Eric Wappett, Argyle
Kibling twists facts of Granville protest
This is in response an article written on Sept. 20.
I live across the street from Veteran’s Park in Granville. In the article about the pro-Trump rally on Sept. 14, I noticed a few things that were incorrect. They included the quotes from Mr. Mike Kibling of the North Country Deplorables.
First, Mr. Kibling states that the protest was disrupted by a counter-protest. This counter-protest was a group of approximately six 10th-grade Granville students who waved small rainbow flags from across the street. In response, Mr. Kibling and his fellow pro-Trump Deplorables came across the street onto the sidewalk in front of my house. During this entire time they were shouting vile and homophobic slogans. These grown men and women attempted to intimidate the children who disagreed with them. It was at this time that I stepped forward and strongly advised Mr. Kibling to go back across the street to the park. He refused.

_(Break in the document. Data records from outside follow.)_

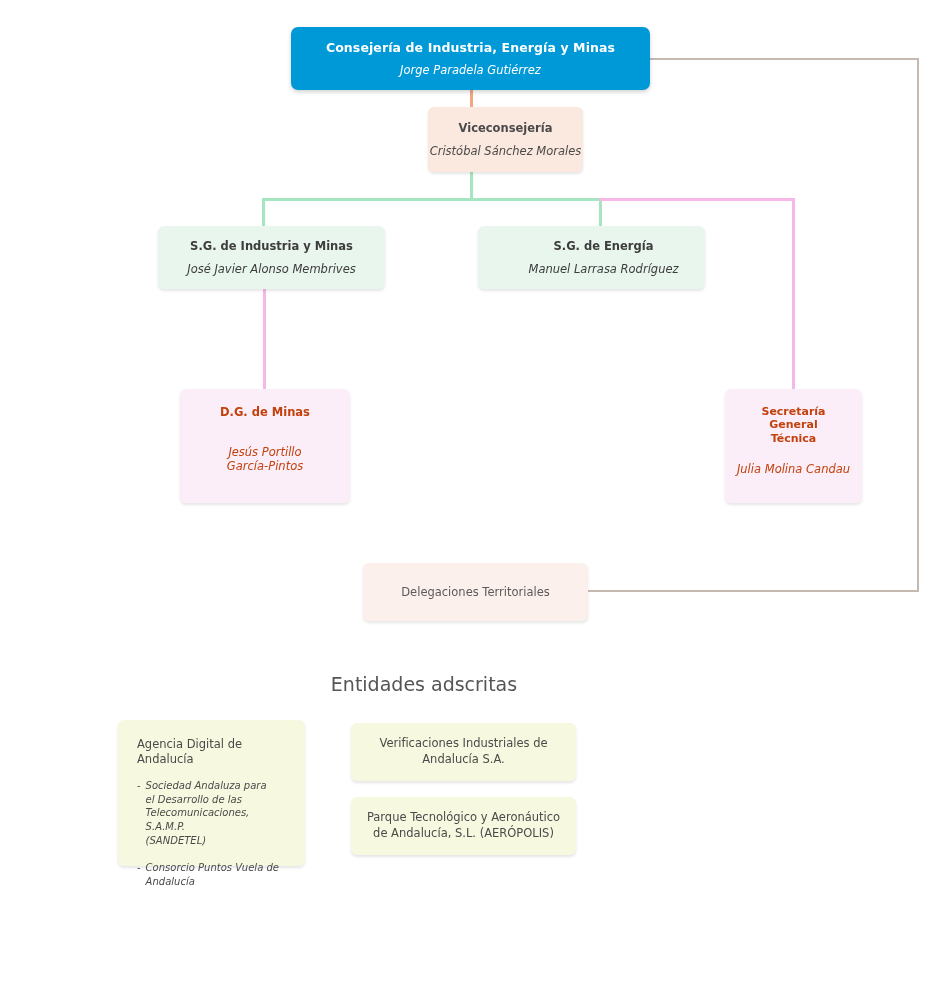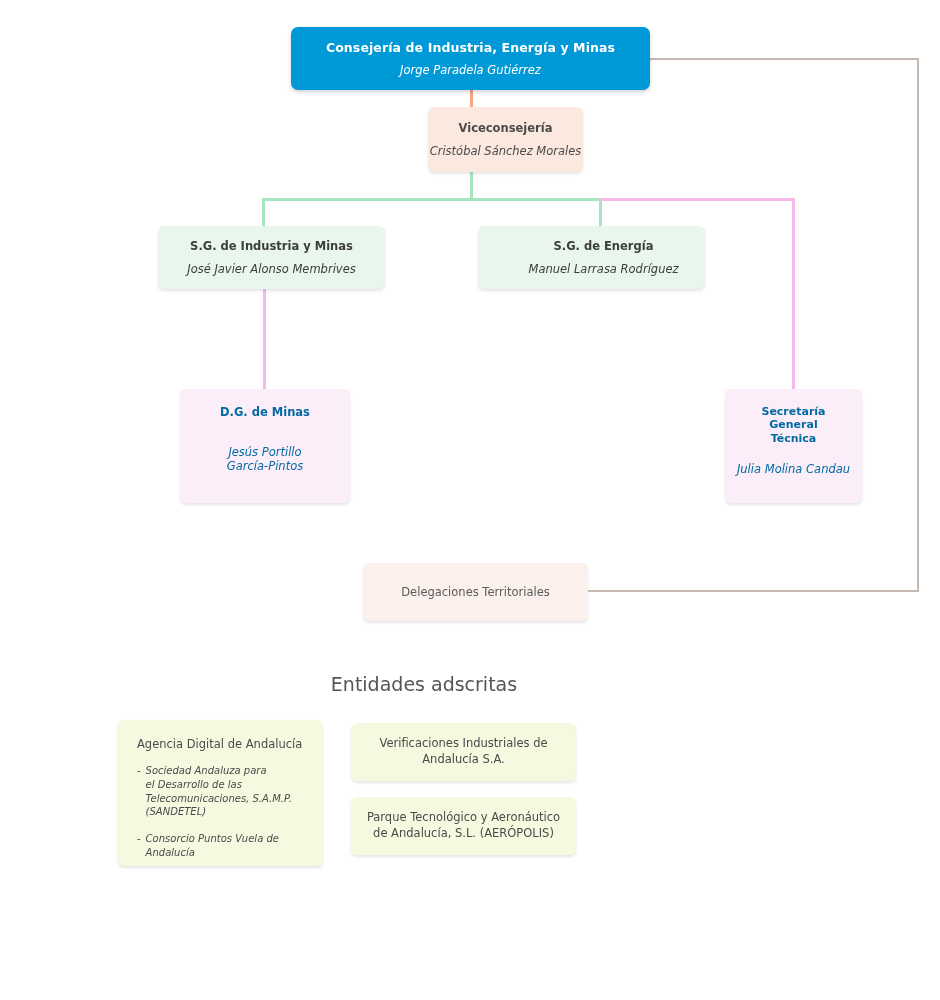--- a/index.html
+++ b/index.html
@@ -109,7 +109,7 @@
   
   .node-pink {
     background: #fbeef8;
-    color: #0369a1;
+    color: #c2410c;
     justify-content: flex-start;
     padding-top: 16px;
   }

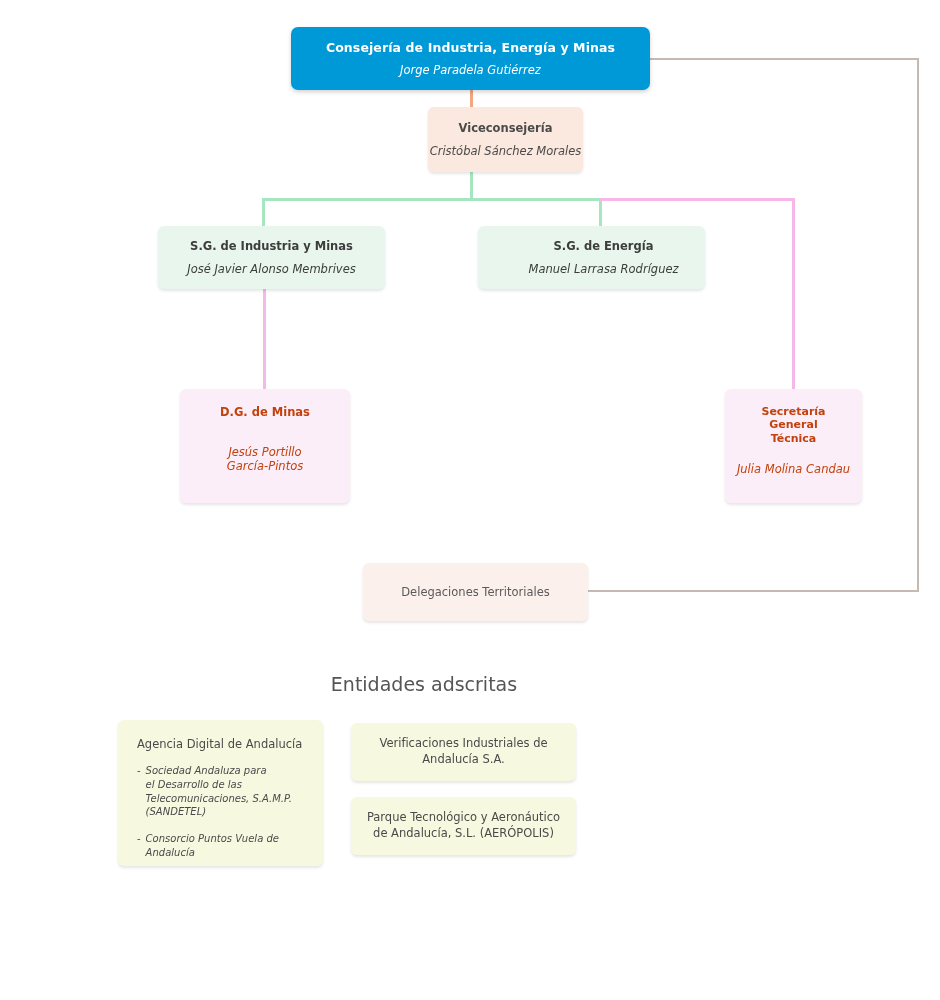--- a/index.html
+++ b/index.html
@@ -171,7 +171,7 @@
   .ent-agencia-digital {
     left: 118px;
     top: 720px;
-    width: 205px;
+    width: 187px;
     height: 146px;
     align-items: flex-start;
     justify-content: flex-start;

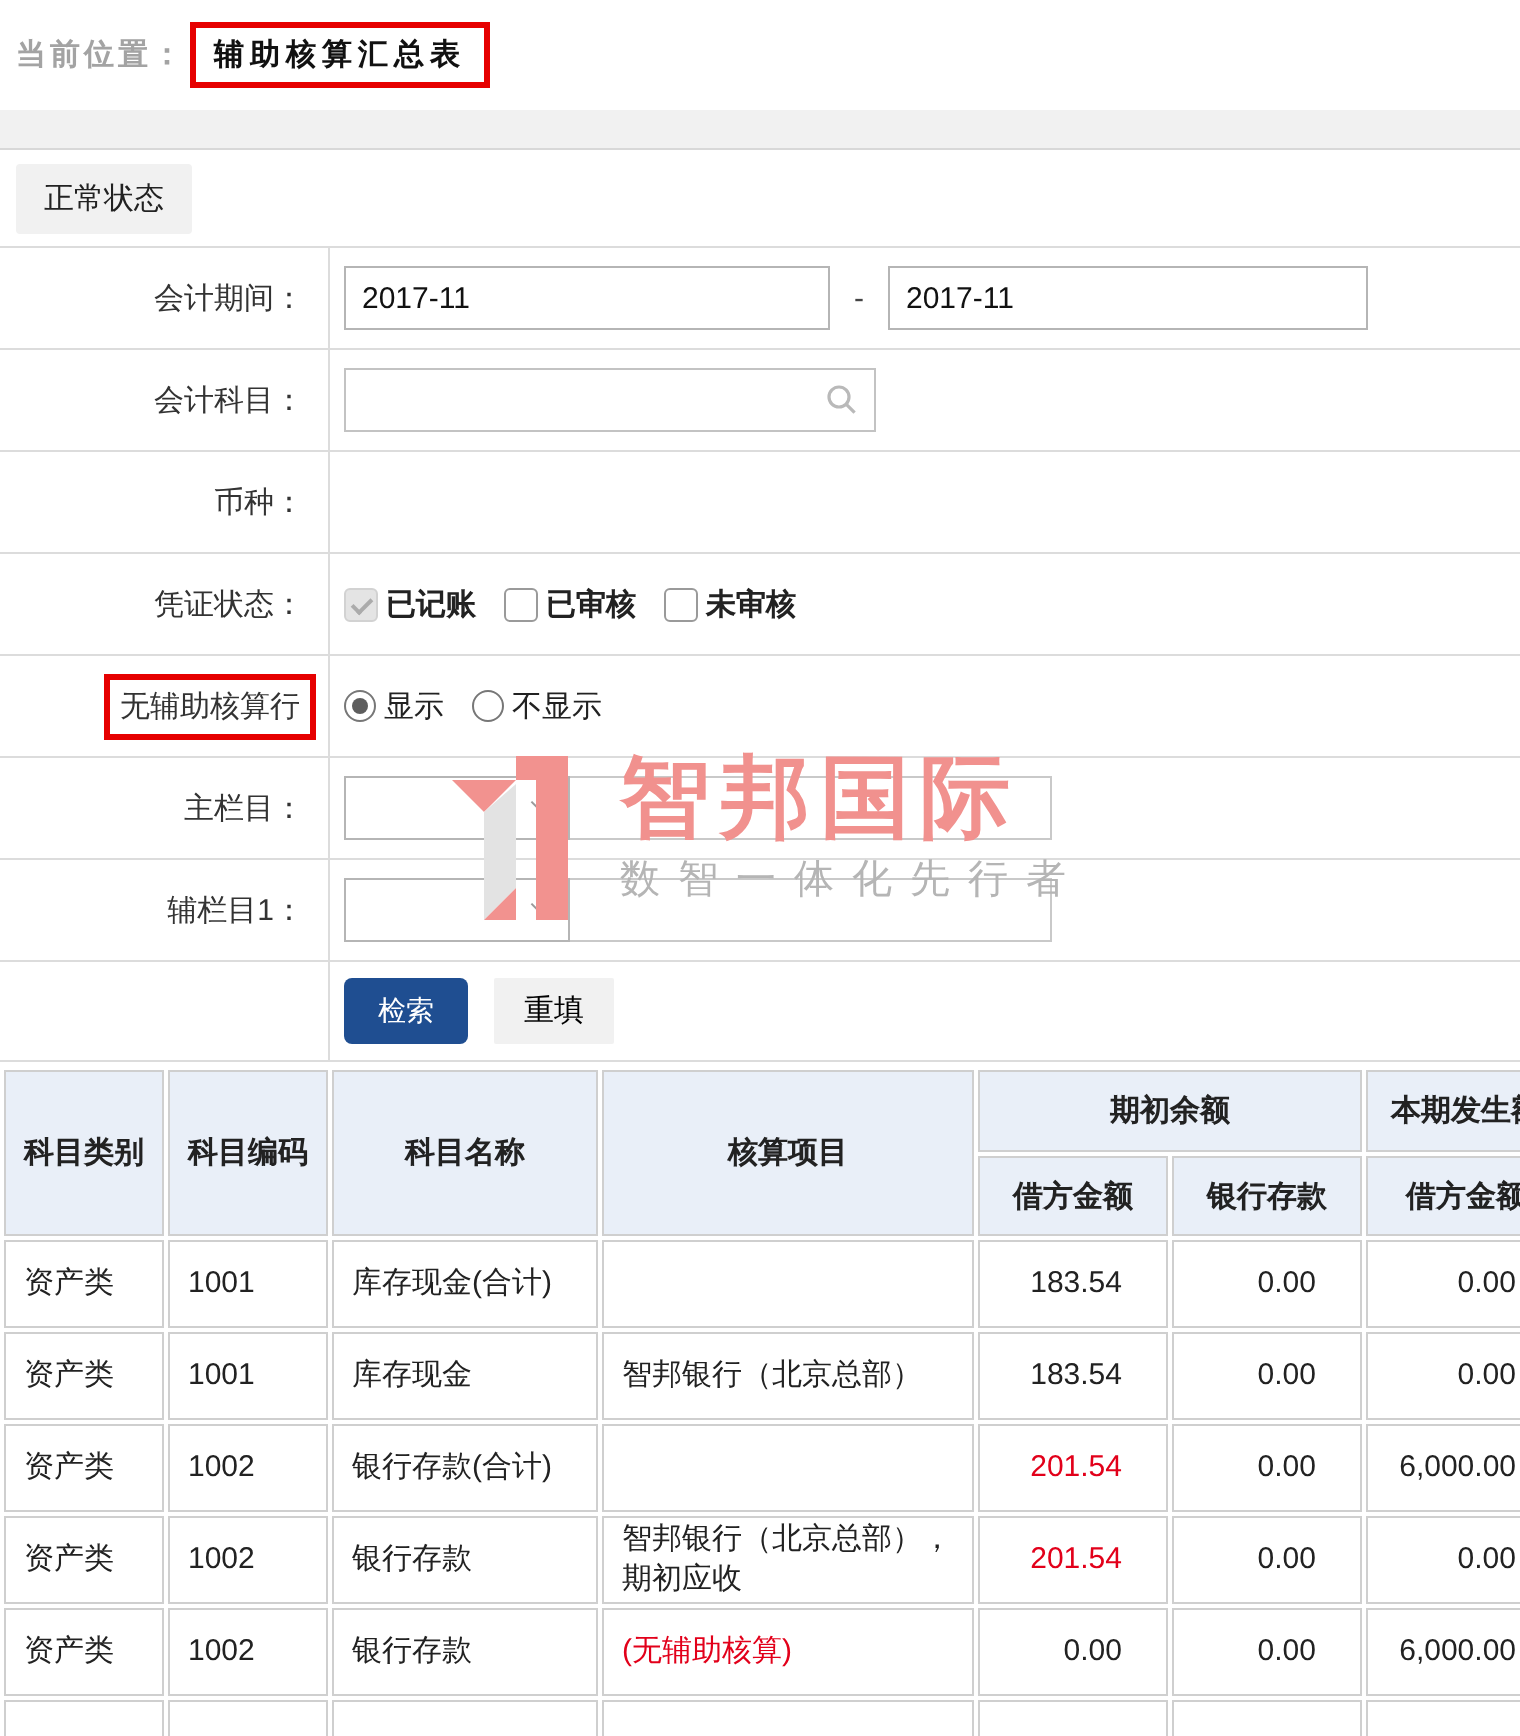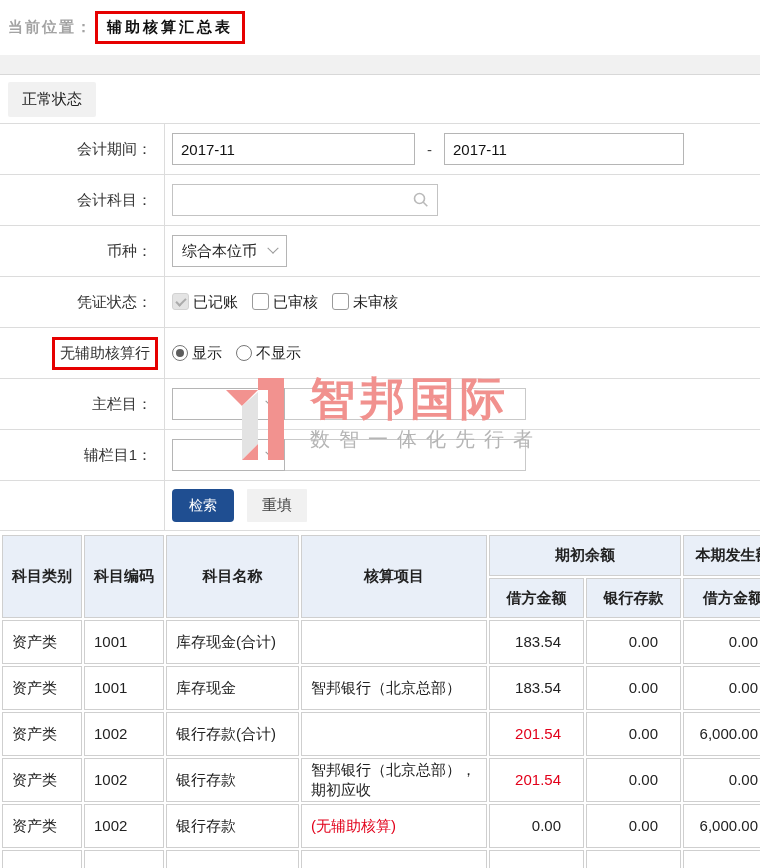--- a/index.html
+++ b/index.html
@@ -135,12 +135,6 @@
 
     <div class="form-row">
       <div class="form-label">币种：</div>
-      <div class="form-field">
-        <div class="select-box sel-currency">
-          <span>综合本位币</span>
-          <span class="chev"></span>
-        </div>
-      </div>
     </div>
 
     <div class="form-row">

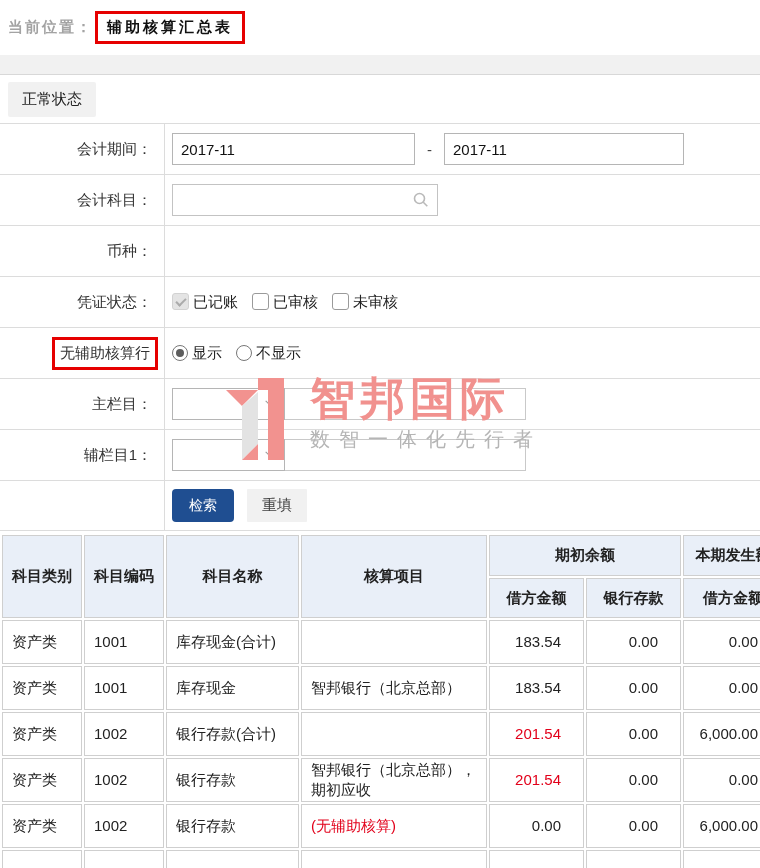--- a/index.html
+++ b/index.html
@@ -51,7 +51,7 @@
 
   
   .cb-group { display:flex; align-items:center; }
-  .cb-item { display:flex; margin-right:14px; cursor:pointer; }
+  .cb-item { display:flex; align-items:center; margin-right:14px; cursor:pointer;font-weight:bold; }
   .cb { width:17px; height:17px; border:1px solid #9a9a9a; border-radius:3px; background:#fff;
         margin-right:4px; position:relative; }
   .cb.checked.disabled { background:#e4e4e4; border-color:#d2d2d2; }

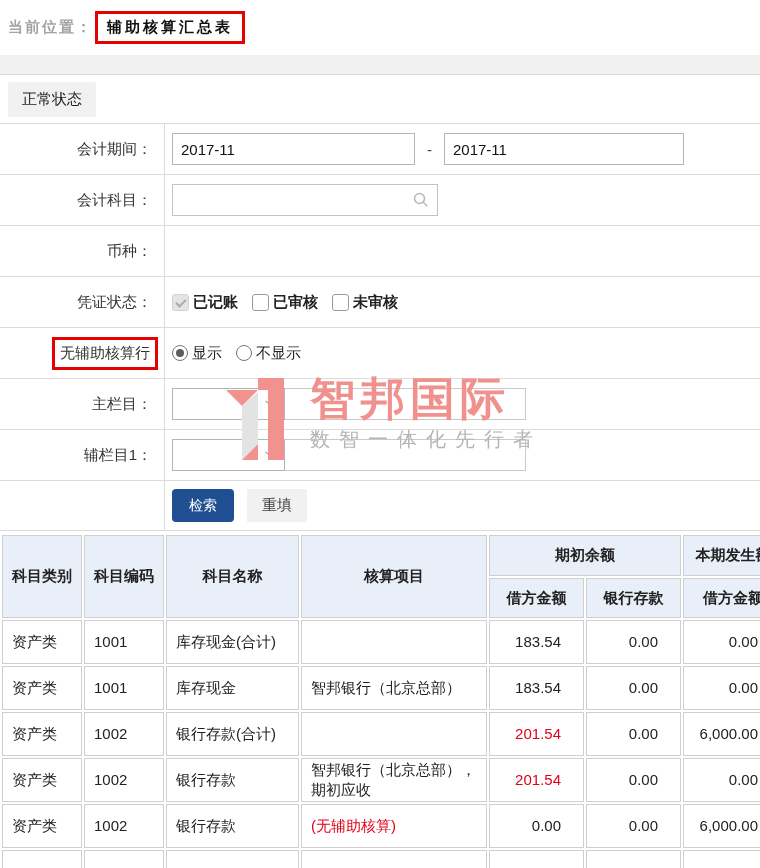--- a/index.html
+++ b/index.html
@@ -69,7 +69,7 @@
   
   .btn-primary { background:#1f4e91; color:#fff; border:none; border-radius:4px;
                  width:62px; height:33px; font-size:14px; cursor:pointer; font-family:inherit; }
-  .btn-secondary { background:#f1f1f1; color:#404040; border:none; border-radius:1px;
+  .btn-secondary { background:#f1f1f1; color:#000000; border:none; border-radius:1px;
                  width:60px; height:33px; font-size:15px; margin-left:13px; cursor:pointer; font-family:inherit; }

Second, Mr. Kibling states that he was shoved into the road and had a gay pride flag placed over his face. What Mr. Kibling doesn’t state is that there were three Granville police officers present during this encounter. I’m pretty sure if I physically assaulted a pro-Trump Deplorable that the police would have intervened. The truth of the matter is that I asked these police officers why they weren’t stopping Mr. Kibling and his fellow Deplorables, and I was informed that they had a permit to protest until 7 p.m. and it was 6:45. I was advised to let it go and they would disperse.
And third, Mr. Kibling states that this encounter was recorded. Yes, Mr. Kibling, it was. And, nothing you said was true.